Research Project: Improving the Sustainability of Irrigated Farming Systems in Semi-Arid Regions

Location: Water Management and Systems Research

Title: Maximizing the value of limited irrigation water: USDA researchers study how producers on limited irrigation can save water and be profitable

item Comas, Louise
item Gleason, Sean
item DeJonge, Kendall
item Zhang, Huihui

Submitted to: Colorado State University Newsletter
Publication Type: Other
Publication Acceptance Date: 4/3/2016
Publication Date: 8/1/2016
Citation: Comas, L.H., Gleason, S.M., DeJonge, K.C., Zhang, H. 2016. Maximizing the value of limited irrigation water: USDA researchers study how producers on limited irrigation can save water and be profitable. Colorado State University Newsletter. 1(1):1-4.

Interpretive Summary:

Technical Abstract: Water shortages are responsible for the greatest crop losses around the world and are expected to worsen.

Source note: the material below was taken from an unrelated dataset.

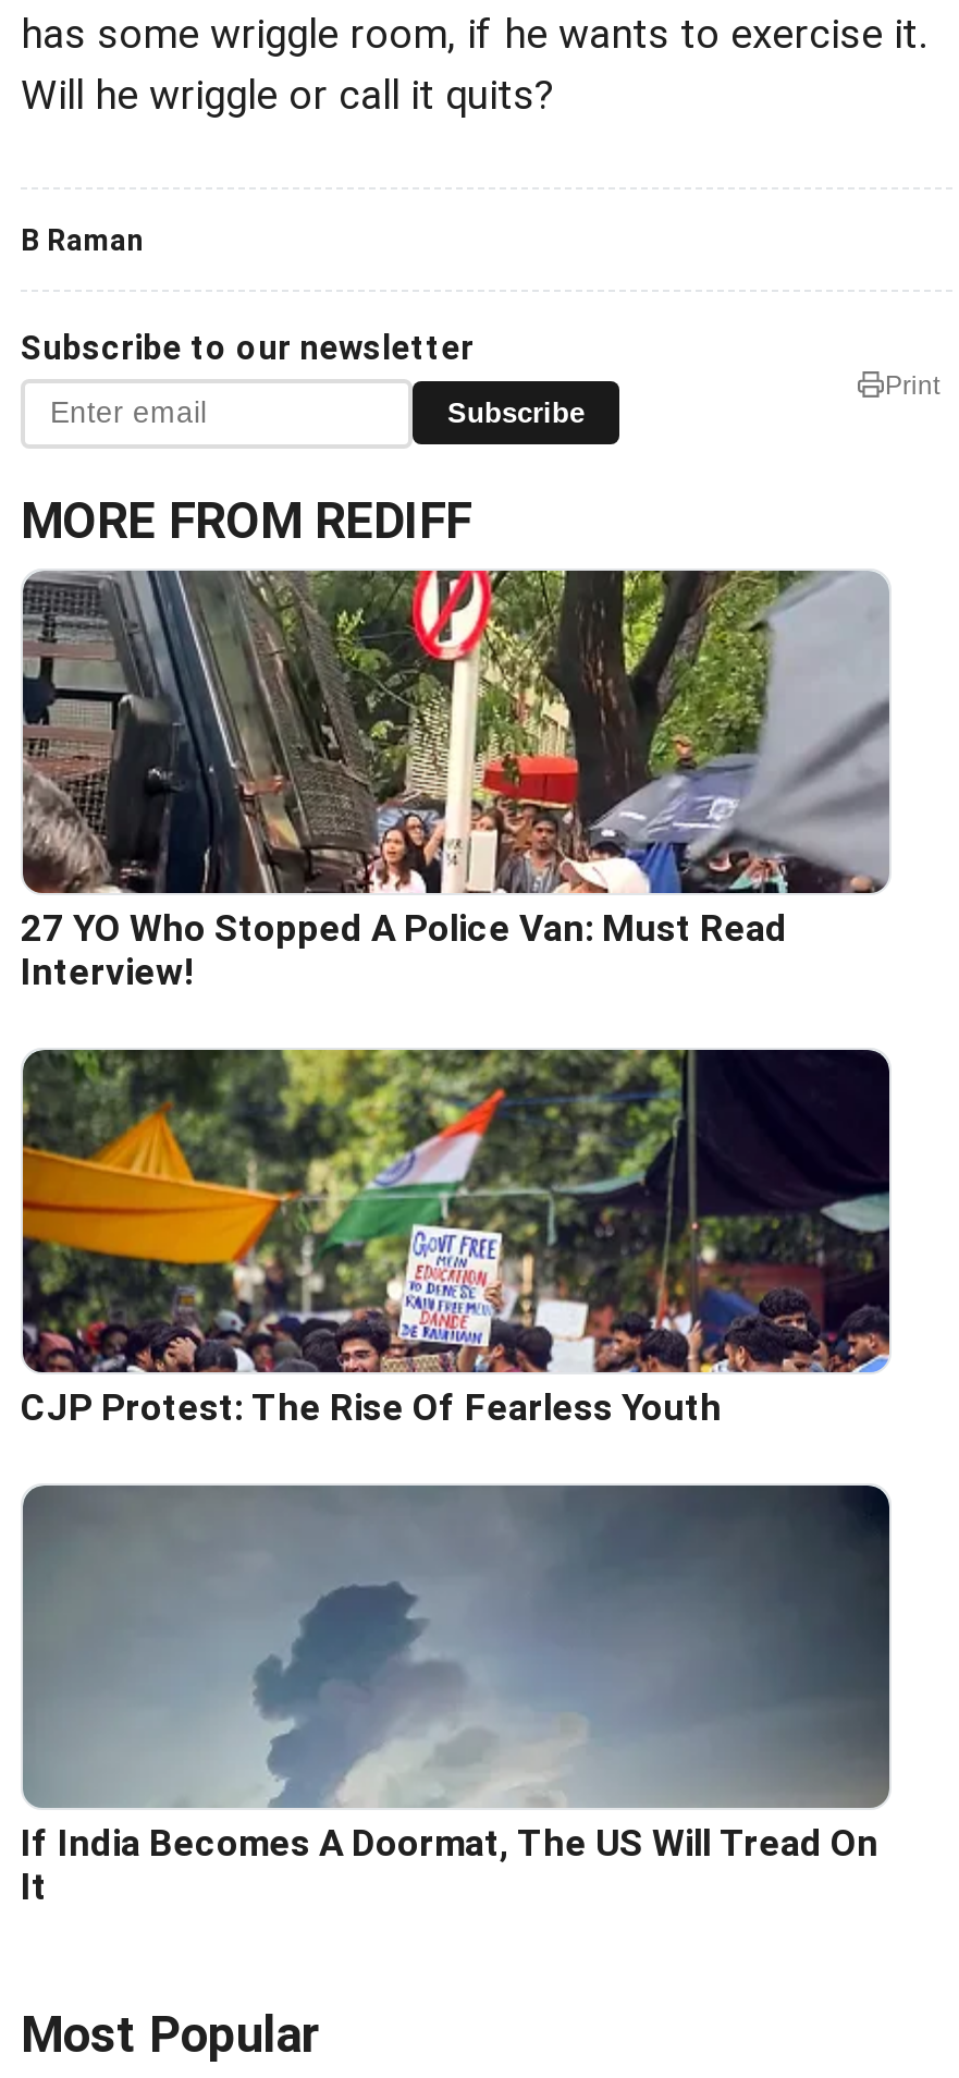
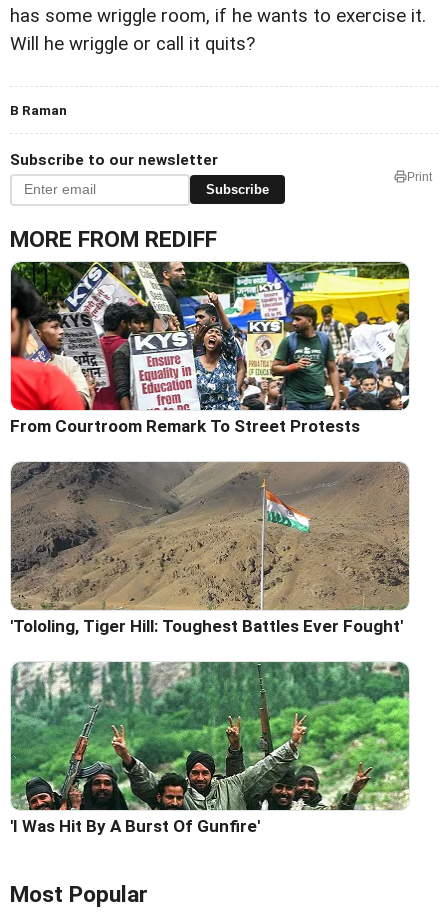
[21,569,892,993] [image] | 27 YO Who Stopped A Police Van: Must Read | Interview! -> [10,261,410,436] [image] | From Courtroom Remark To Street Protests
[21,1048,892,1428] [image] | CJP Protest: The Rise Of Fearless Youth -> [10,461,410,636] [image] | 'Tololing, Tiger Hill: Toughest Battles Ever Fought'
[21,1488,892,1907] [image] | If India Becomes A Doormat, The US Will Tread On | It -> [10,661,410,836] [image] | 'I Was Hit By A Burst Of Gunfire'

In arid areas where agriculture is dependent on irrigation, various forms of deficit irrigation management have been suggested to optimize crop yields for available soil water. The relationship between crop yield and evapotranspiration (ET) of many crops is linear. In crops such as maize, this relationship is also steeply sloped, providing especially limited capacity to save ET without yield losses. Results from seasonally-varied strategic application of deficit irrigation suggest potential for optimizing crop yields under limited soil water. Maize given 40% of full ET during the late vegetative stage has reduced plant height and increased root growth with little effect on leaf area index (LAI). Maize has extremely high water use efficiency (WUE) and conservative hydraulic control (e.g. stomatal closure under drought stress). Maximum hydraulic conductance per unit leaf area was similar in full and deficit irrigation treatments, suggesting that reductions in biomass resulted from xylem dysfunction, stomatal closure, or photochemistry. With little indication of permanent decline in carbon assimilation down to 40% of full ET, both maize and sunflower appear able to buffer grain yield reductions if soil water is available during the reproductive and maturation stages. In contrast, treatments with similar annual ET but water deficits during seed fill resulted in considerable yield losses. This data shows that seasonal timing of application matters for effective use of irrigation water.